Unless the word continues to be "wrack" into the 19th or 20th century, and "wreck" was not used for the same meaning, I might think that it was just a variation on "wreck".
posted by jb at 12:34 AM on January 25, 2007


Best answer: I think I'm the only MeFite in Cornwall and I'm also supporting 'wreckers' as the correct answer. "Back to wrecking, me 'ansomes!" is a sometimes suggested solution to the lack of jobs in the county.
posted by biffa at 3:29 AM on January 25, 2007


I too reckon (sorry) it's wreckers. I went to a talk by the Receiver of Wreck recently. As I understand it, "wreck" is stuff from shipping that ends up beached (see here, and compare flotsam, jetsam, ligan). So "wreckers" aren't people who wreck boats, they're people who remove wreck. (Disclaimer: I'm not Cornish or Devonian, but am coastal.)
posted by paduasoy at 3:19 AM on January 26, 2007


Wreckers (for the nth time)
posted by arcticseal at 10:27 AM on January 28, 2007


Response by poster: Wow! Work kept me from checking for a few days...

The person with the bottle of bourbon is looking for someone to put them out of their misery with a half-remembered word that's just... on the tip of their tongue.

And that word, they are adamant, is not wreckers, wrackers or any variant thereof.

They've also called off the bet in frustration.
posted by t0astie at 1:27 AM on January 29, 2007


What were people who emerged from the cliffs of Cornwall and Dover to steal bounty from wrecked ships in the 1700s last week called?
posted by Rock Steady at 9:31 AM on January 29, 2007


So "wreckers" aren't people who wreck boats, they're people who remove wreck.

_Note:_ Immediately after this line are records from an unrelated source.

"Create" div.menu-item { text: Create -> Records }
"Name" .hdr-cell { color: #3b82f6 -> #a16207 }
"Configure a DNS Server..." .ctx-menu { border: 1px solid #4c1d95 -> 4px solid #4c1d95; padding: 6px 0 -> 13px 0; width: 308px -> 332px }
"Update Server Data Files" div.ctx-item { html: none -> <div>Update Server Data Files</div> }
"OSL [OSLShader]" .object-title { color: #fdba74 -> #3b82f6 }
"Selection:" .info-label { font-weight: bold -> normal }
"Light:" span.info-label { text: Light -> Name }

I think that's wrong. They were called wreckers as they supposedly would try to draw ships on to rocks so they could clean them out. They would apparently try to do this by setting up lights on shore such that ships would think they were in a place with a beacon they knew the location of, and steer a course based on the false information, potentially leading them on to rocks. The actual evidence that this happened is pretty limited.